Web page revision data:
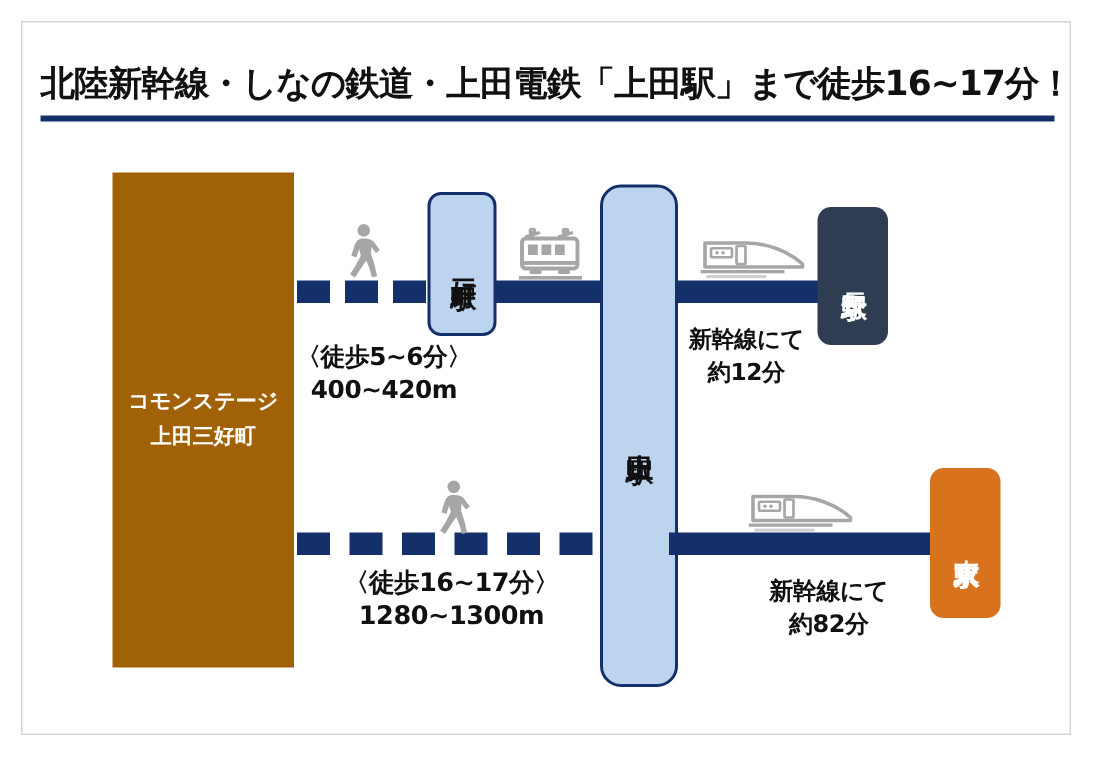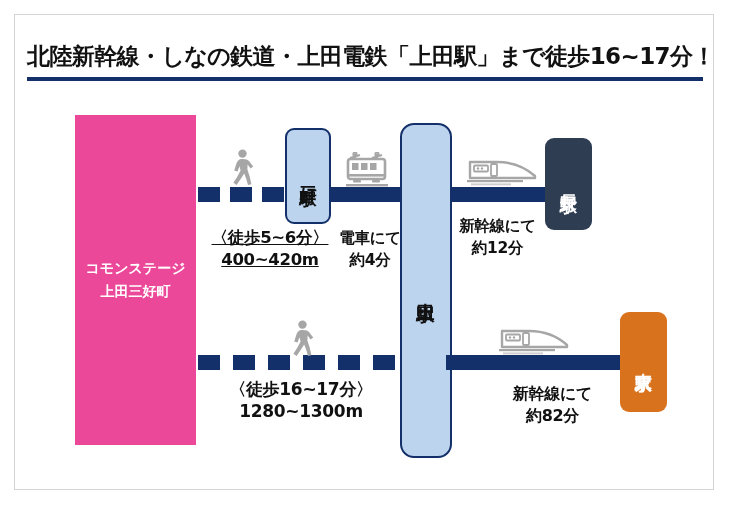"〈徒歩5~6分〉" #cap-walk-top { left: 185px -> 171px; text-decoration: underline -> none }
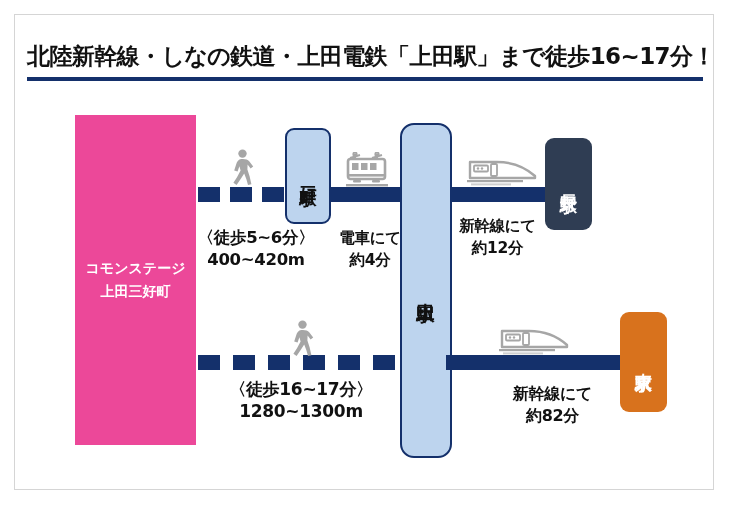"電車にて" div.caption { html: <div>電車にて 約4分</div> -> none }
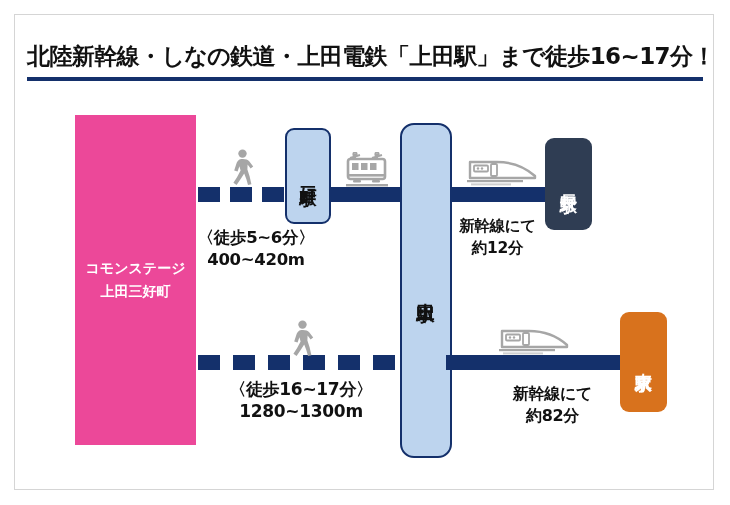"コモンステージ" #property-block { background: #ec4899 -> #a16207 }
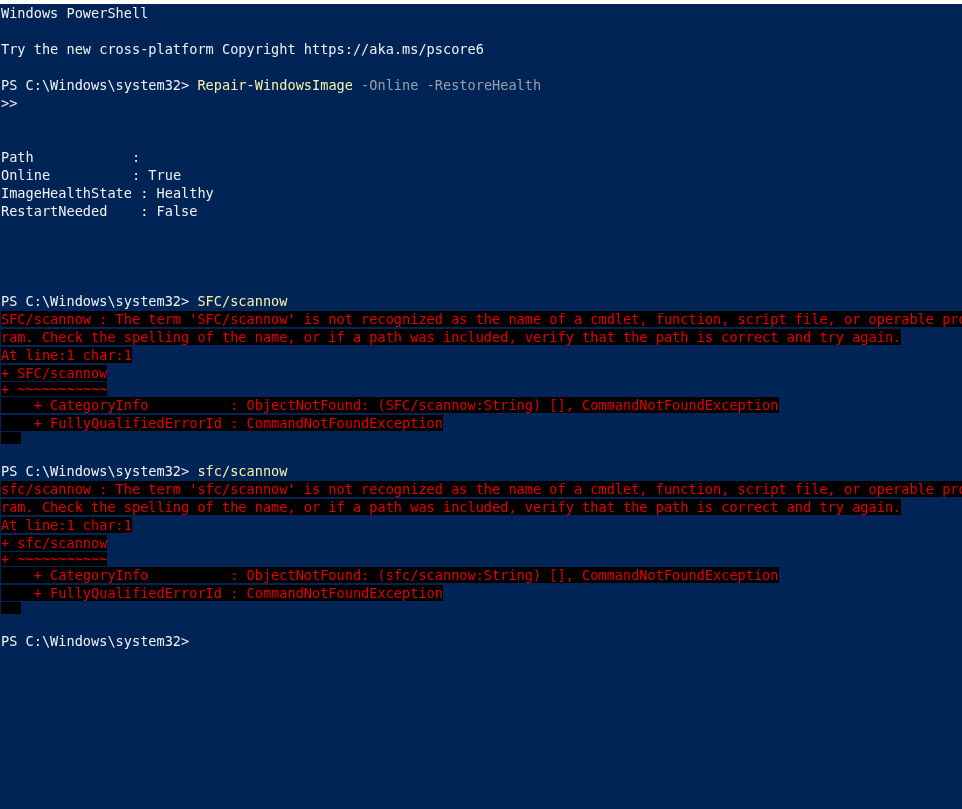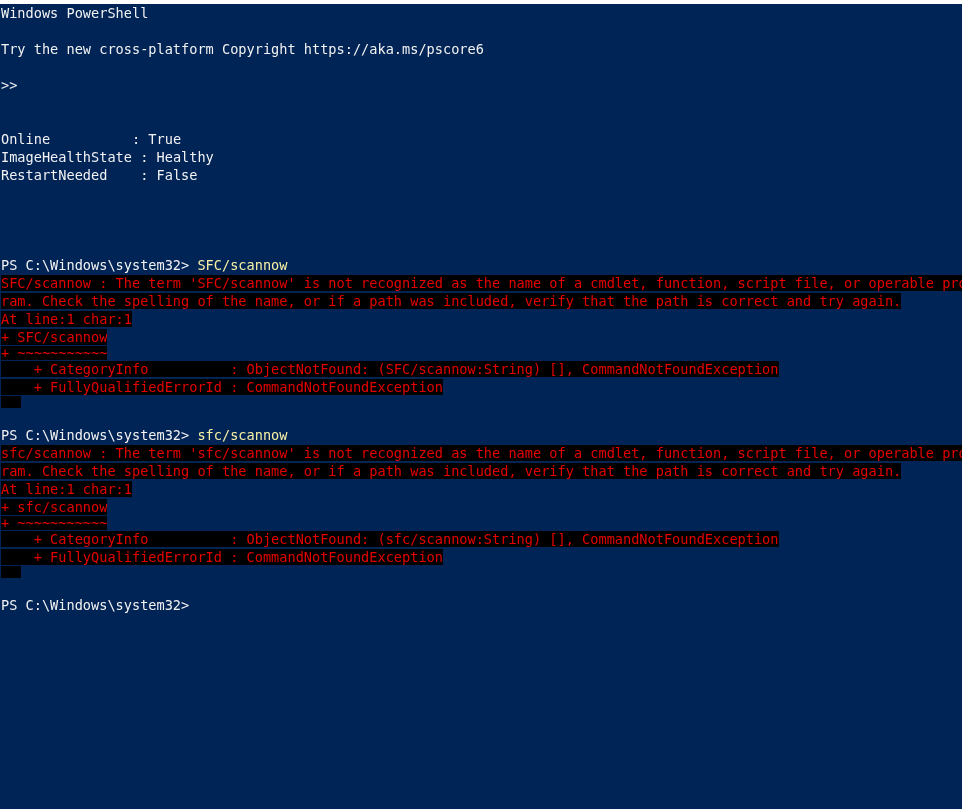"PS C:\Windows\system32> Repair-WindowsImage" div.line { html: none -> <div><span>PS C:\Windows\system32&gt;</span><span> </span><span>Repair-WindowsImage</span><span> -Online -RestoreHealth</span></div> }
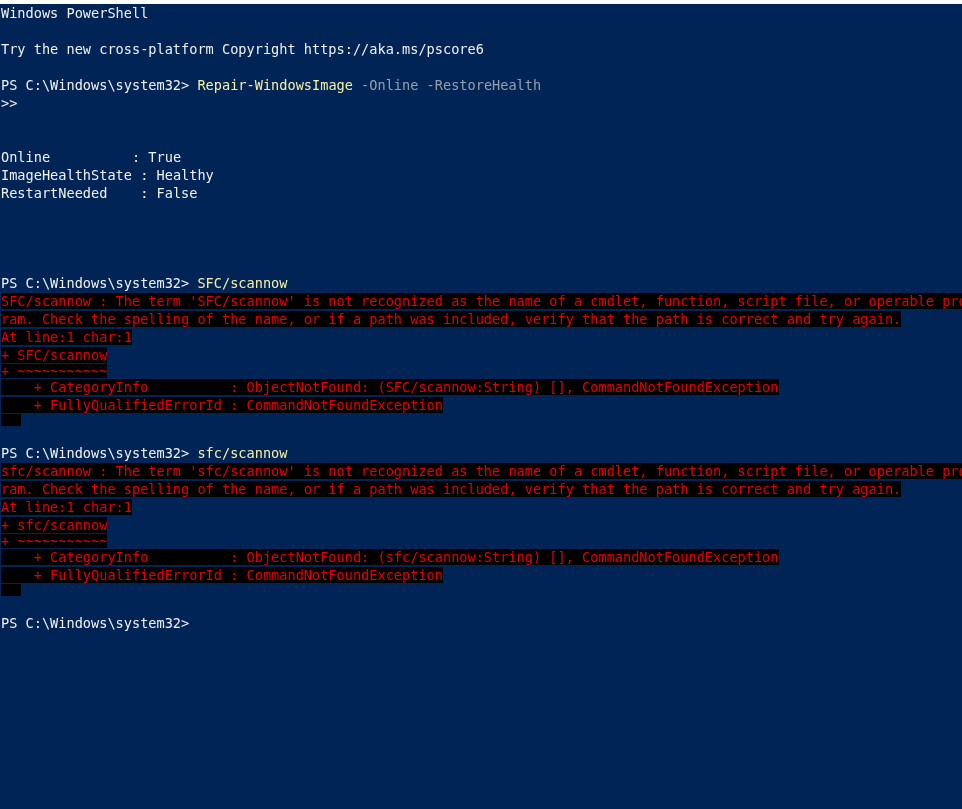"Path :" div.line { html: none -> <div><span>Path</span><span> </span><span>: </span><span></span></div> }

### WHAT YOU WILL DO
Omit all pictures and write out, exactly, only the lines from the line containing "background: #ec4899 ->" through the last line of the entries above.

### OUTPUT FOR THIS TASK
"コモンステージ" #property-block { background: #ec4899 -> #a16207 }
"PS C:\Windows\system32> Repair-WindowsImage" div.line { html: none -> <div><span>PS C:\Windows\system32&gt;</span><span> </span><span>Repair-WindowsImage</span><span> -Online -RestoreHealth</span></div> }
"Path :" div.line { html: none -> <div><span>Path</span><span> </span><span>: </span><span></span></div> }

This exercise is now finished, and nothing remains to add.